Fullerton v. Southside School Dist.

Annotate this Case

613 S.W.2d 827 (1981)

James FULLERTON, Appellant, v. SOUTHSIDE SCHOOL DISTRICT et al., Appellees.

No. 80-311.

Supreme Court of Arkansas.

April 13, 1981.

*828 Jim Burnett, Clinton, for appellant.

Carter & Woods, Little Rock, for appellees.


The Teacher Fair Dismissal Act of 1979 specifies certain steps that must be taken before a school district can refuse to renew the contract of a teacher who has been employed by the district for three successive years or more, Ark.Stat.Ann. § 80-1264 et seq. (Repl.1980). In the spring of 1980 the Southside School District refused to renew the appellant's teaching contract. The circuit court upheld the district's decision. This appeal, in which Fullerton argues that the statute and the district's own rules were not complied with, comes to us under Rule 29(1)(c).
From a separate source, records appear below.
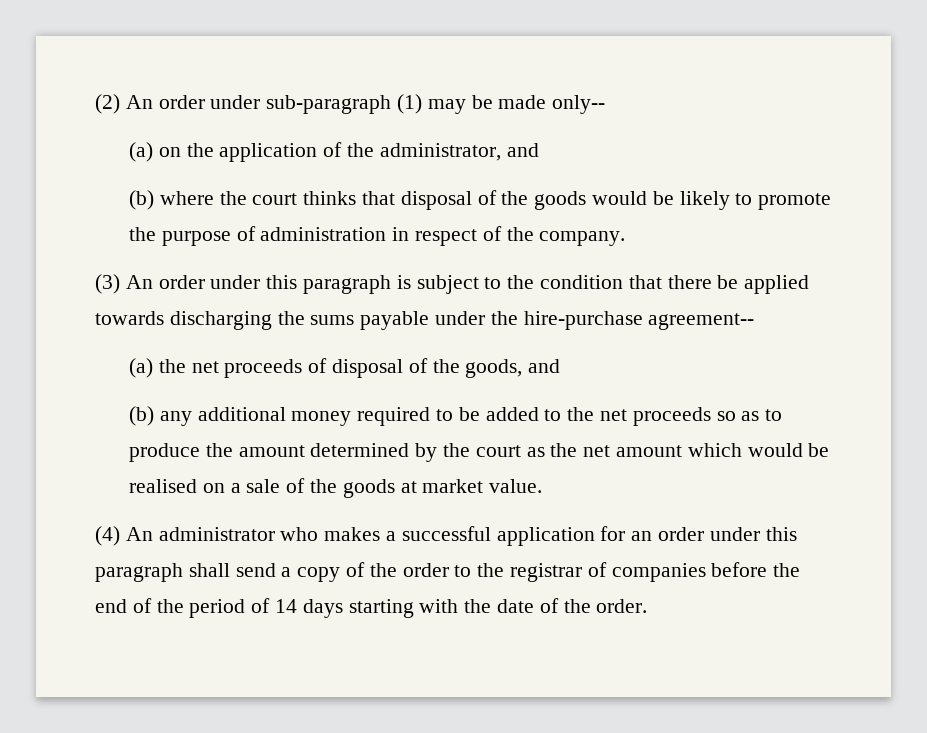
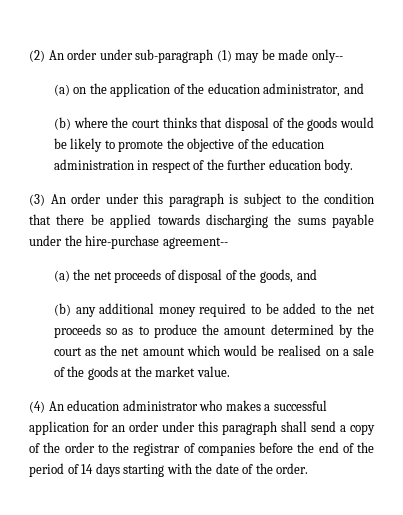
- (a) on the application of the administrator, and
+ (a) on the application of the education administrator, and
- (b) where the court thinks that disposal of the goods would be likely to promote the purpose of administration in respect of the company.
+ (b) where the court thinks that disposal of the goods would be likely to promote the objective of the education administration in respect of the further education body.
- (b) any additional money required to be added to the net proceeds so as to produce the amount determined by the court as the net amount which would be realised on a sale of the goods at market value.
+ (b) any additional money required to be added to the net proceeds so as to produce the amount determined by the court as the net amount which would be realised on a sale of the goods at the market value.
- (4) An administrator who makes a successful application for an order under this paragraph shall send a copy of the order to the registrar of companies before the end of the period of 14 days starting with the date of the order.
+ (4) An education administrator who makes a successful application for an order under this paragraph shall send a copy of the order to the registrar of companies before the end of the period of 14 days starting with the date of the order.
In March, 1980, Superintendent Griffith notified Fullerton that his contract had been renewed. Patrons of the district, however, appeared at the next meeting of the school board and presented a petition opposing the renewal of the contract. The superintendent sent Fullerton a copy of the petition and informed him that the renewal was being reconsidered. Fullerton requested an executive (closed) meeting with the board, which was arranged. At that meeting the board members questioned Fullerton and with his consent adjourned the meeting to a later date so that statements could be obtained from the protesting patrons.
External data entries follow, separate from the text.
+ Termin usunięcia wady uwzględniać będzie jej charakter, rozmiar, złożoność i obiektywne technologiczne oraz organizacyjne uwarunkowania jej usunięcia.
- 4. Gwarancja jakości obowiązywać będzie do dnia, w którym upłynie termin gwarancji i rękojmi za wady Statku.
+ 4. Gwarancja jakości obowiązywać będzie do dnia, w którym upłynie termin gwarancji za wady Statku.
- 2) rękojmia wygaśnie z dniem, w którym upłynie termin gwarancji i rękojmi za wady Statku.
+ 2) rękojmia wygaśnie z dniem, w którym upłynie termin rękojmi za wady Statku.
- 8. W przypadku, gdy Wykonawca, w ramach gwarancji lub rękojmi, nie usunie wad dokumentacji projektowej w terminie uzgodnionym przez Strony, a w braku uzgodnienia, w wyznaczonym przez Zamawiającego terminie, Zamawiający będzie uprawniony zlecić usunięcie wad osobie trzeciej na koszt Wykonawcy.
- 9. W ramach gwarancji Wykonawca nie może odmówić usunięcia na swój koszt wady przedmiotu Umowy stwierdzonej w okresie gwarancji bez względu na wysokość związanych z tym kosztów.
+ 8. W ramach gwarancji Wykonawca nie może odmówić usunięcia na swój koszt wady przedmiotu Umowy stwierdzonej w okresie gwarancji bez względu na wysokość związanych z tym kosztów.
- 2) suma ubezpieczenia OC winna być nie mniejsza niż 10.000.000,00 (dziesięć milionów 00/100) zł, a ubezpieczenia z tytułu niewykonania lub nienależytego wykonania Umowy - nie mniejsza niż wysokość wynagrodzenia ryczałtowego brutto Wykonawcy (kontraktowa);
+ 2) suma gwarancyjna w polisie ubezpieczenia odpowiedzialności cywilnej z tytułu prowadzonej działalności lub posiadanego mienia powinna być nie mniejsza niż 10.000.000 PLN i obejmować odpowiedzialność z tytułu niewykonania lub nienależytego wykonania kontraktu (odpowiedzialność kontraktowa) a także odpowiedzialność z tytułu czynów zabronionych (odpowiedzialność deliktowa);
At the adjourned meeting the statements were presented to Fullerton, who was given an opportunity to respond to them. Neither side requested that the proceedings be recorded. § 80-1264.8(d). A week later the board met, decided not to renew Fullerton's contract, and notified him of that decision. After Fullerton's request for an additional hearing had been denied he appealed to the circuit court. § 80-1264.9.

The statute provides that a teacher's contract will be renewed unless the teacher "is notified by the school superintendent that the superintendent is recommending that the teacher's contract not be renewed." § 80-1264.3. In this instance no such recommendation was made by the superintendent. Fullerton argues that the omission was fatal, because the statute contemplates "that the initial decision to dismiss must be a professional decision rather than a political decision."

We do not so construe the statute. The sole power to terminate a teacher's contract is vested in the district's board of directors. § 80-1264.9. Yet if the superintendent's recommendation for dismissal *829 were essential to the termination of a contract, the superintendent could assure the indefinite retention of an incompetent teacher simply by not recommending dismissal. We are unwilling to say that the legislature meant to confer such a veto power on the superintendent. Here Fullerton was given notice of the charges against him and an opportunity to be heard. There is no contention that the patrons' complaints about Fullerton concerned matters requiring the superintendent's professional judgment. We find substantial compliance with the requirements of the statute.

Second, Fullerton argues that the district did not comply with its own personnel regulation, which provides that if the board intends to dismiss a teacher it must inform him of the charges, supply him with the names of the witnesses and the nature of their testimony, and accord him a hearing upon request. Without deciding whether the 1979 act superseded the district's regulation, we are satisfied that there was substantial compliance with the regulation in that Fullerton eventually received all the required information and a hearing. No prejudice is shown to have resulted from any want of strict compliance.